It never adjusts the names of variables:
names(data.frame(`crazy name` = 1))
#> [1] "crazy.name"
names(tibble(`crazy name` = 1))
#> [1] "crazy name"
It evaluates its arguments lazily and sequentially:
```{r}
tibble(x = 1:5, y = x ^ 2)
#> # A tibble: 5 x 2
#> x y
#> <int> <dbl>
#> 1 1 1.00
#> 2 2 4.00
#> 3 3 9.00
#> 4 4 16.0
#> # ... with 1 more row
```
It never uses row.names(). The whole point of tidy data is to store variables in a consistent way. So it never stores a variable as special attribute.

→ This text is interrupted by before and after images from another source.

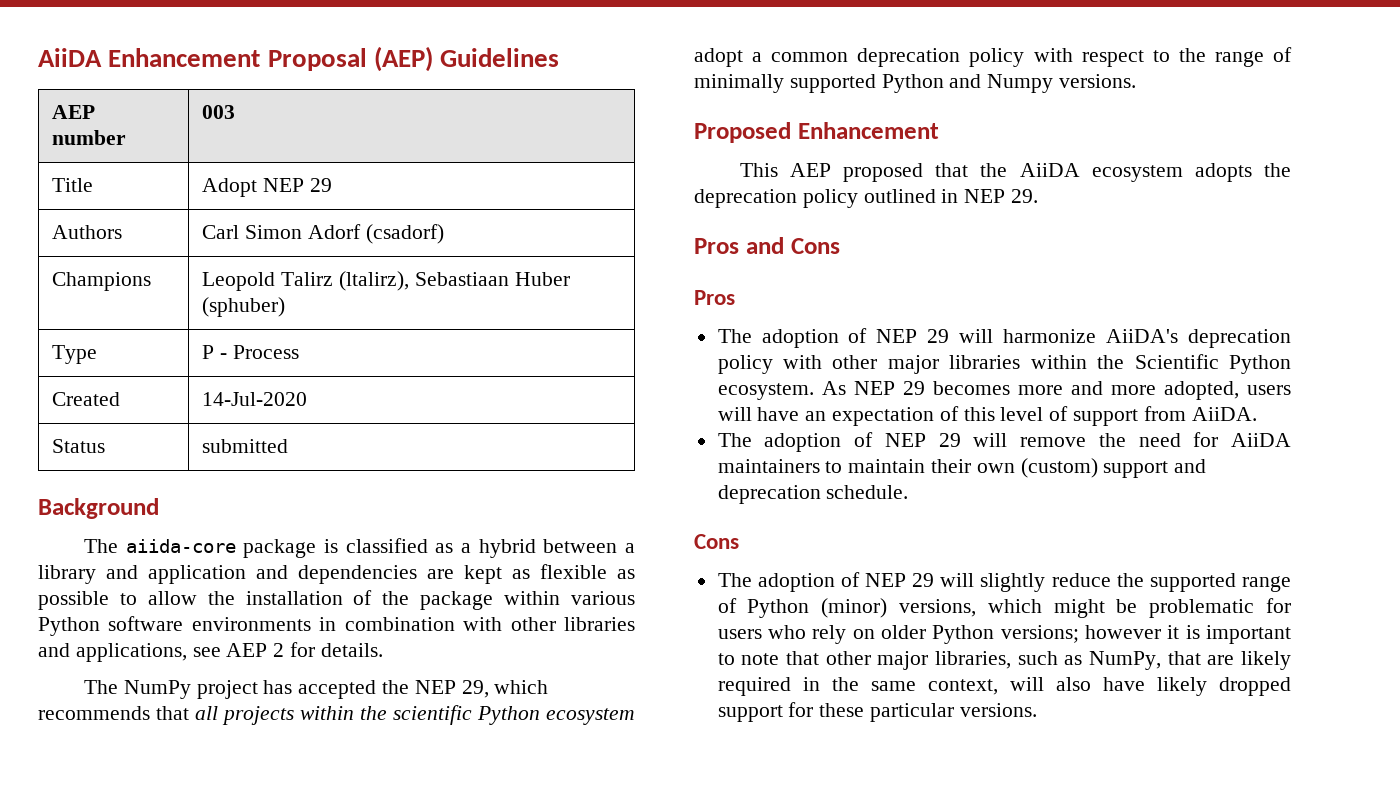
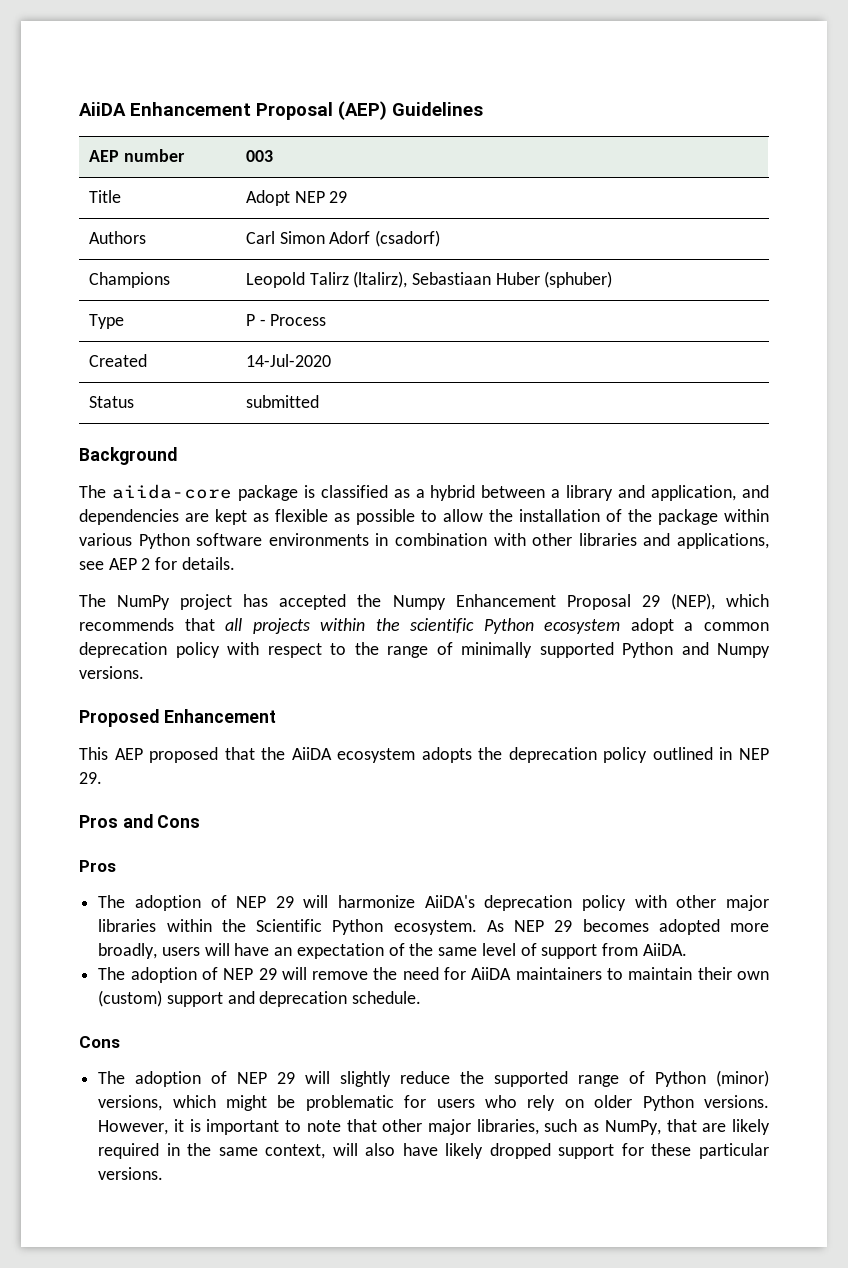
[148,565,246,584] application -> [651,485,737,501] application,
[414,680,489,698] NEP 29, -> [392,593,715,610] Numpy Enhancement Proposal 29 (NEP),
[1017,381,1239,400] more and more adopted, -> [658,919,769,935] [98,943,158,959] adopted more broadly,
[963,407,995,421] this -> [409,943,478,956] the same
[1000,625,1161,643] versions; however -> [704,1095,769,1108] [98,1120,169,1135] versions. However,

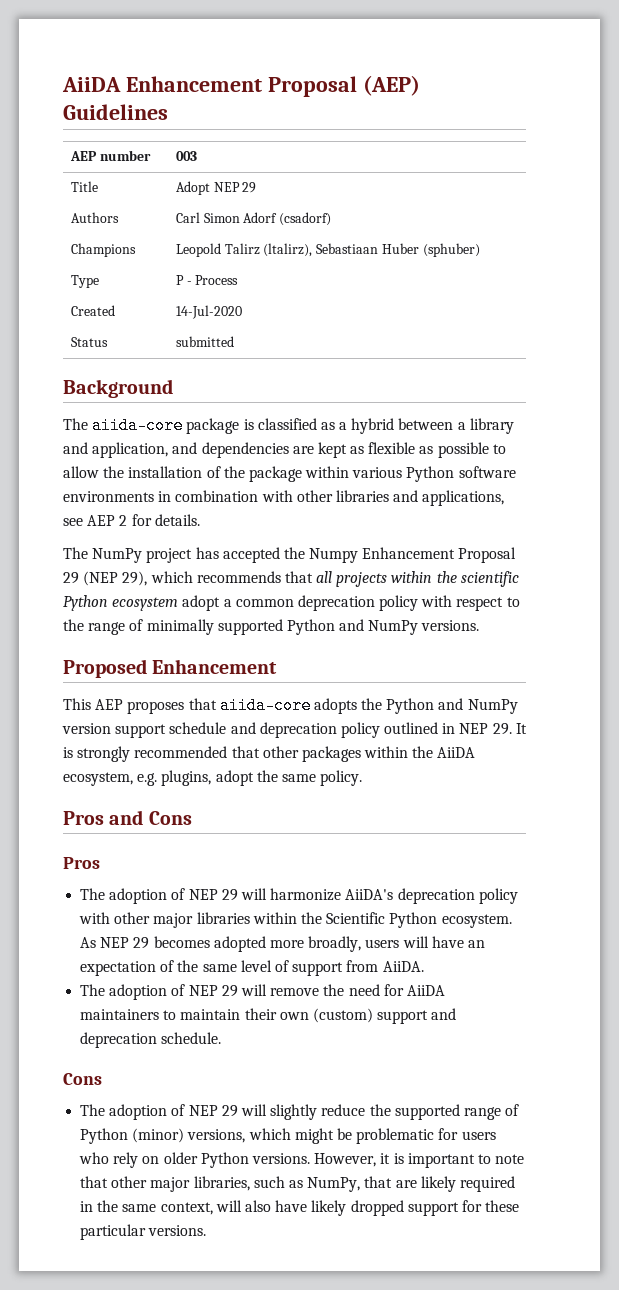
[670,593,715,610] (NEP), -> [83,571,148,586] (NEP 29),
[717,643,770,658] Numpy -> [368,620,419,635] NumPy
[149,747,503,763] proposed that the AiiDA ecosystem adopts the -> [127,697,518,714] [62,722,256,738] proposes that aiida-core adopts the Python and NumPy version support schedule and
(102, 778) none -> [515,723,527,734] [63,746,476,762] [63,770,363,786] It is strongly recommended that other packages within the AiiDA ecosystem, e.g. plugins, adopt the same policy.

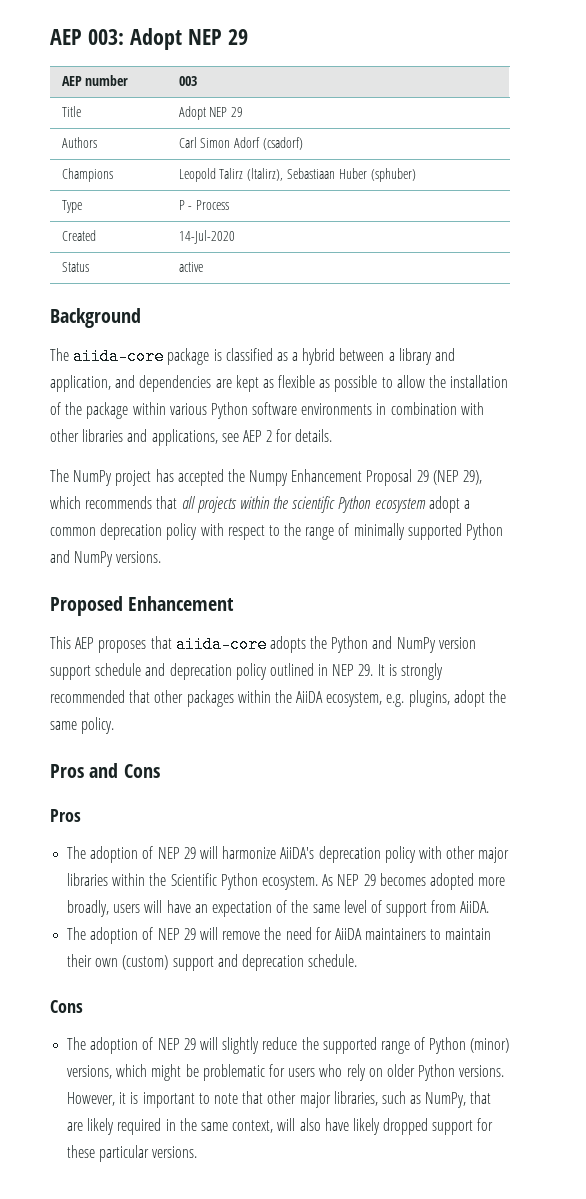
[62,75,420,97] [63,104,168,120] AiiDA Enhancement Proposal (AEP) Guidelines -> [50,28,248,50] AEP 003: Adopt NEP 29
[175,336,234,347] submitted -> [178,262,203,272] active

It only recycles vectors of length 1. This is because recycling vectors of greater lengths is a frequent source of bugs.
#### Coercion
To complement tibble(), tibble provides as_tibble() to coerce objects into tibbles. Generally, as_tibble() methods are much simpler than as.data.frame() methods, and in fact, it's precisely what as.data.frame() does, but it's similar to do.call(cbind, lapply(x, data.frame)) - i.e. it coerces each component to a data frame and then cbinds() them all together.
``as_tibble()`` has been written with an eye for performance:
```{r}
if (requireNamespace("microbenchmark", quiet = TRUE)) {
l <- replicate(26, sample(100), simplify = FALSE)
names(l) <- letters
microbenchmark::microbenchmark(
as_tibble(l),
as.data.frame(l)
)
}
#> Loading required namespace: microbenchmark
```
The speed of as.data.frame() is not usually a bottleneck when used interactively, but can be a problem when combining thousands of messy inputs into one tidy data frame.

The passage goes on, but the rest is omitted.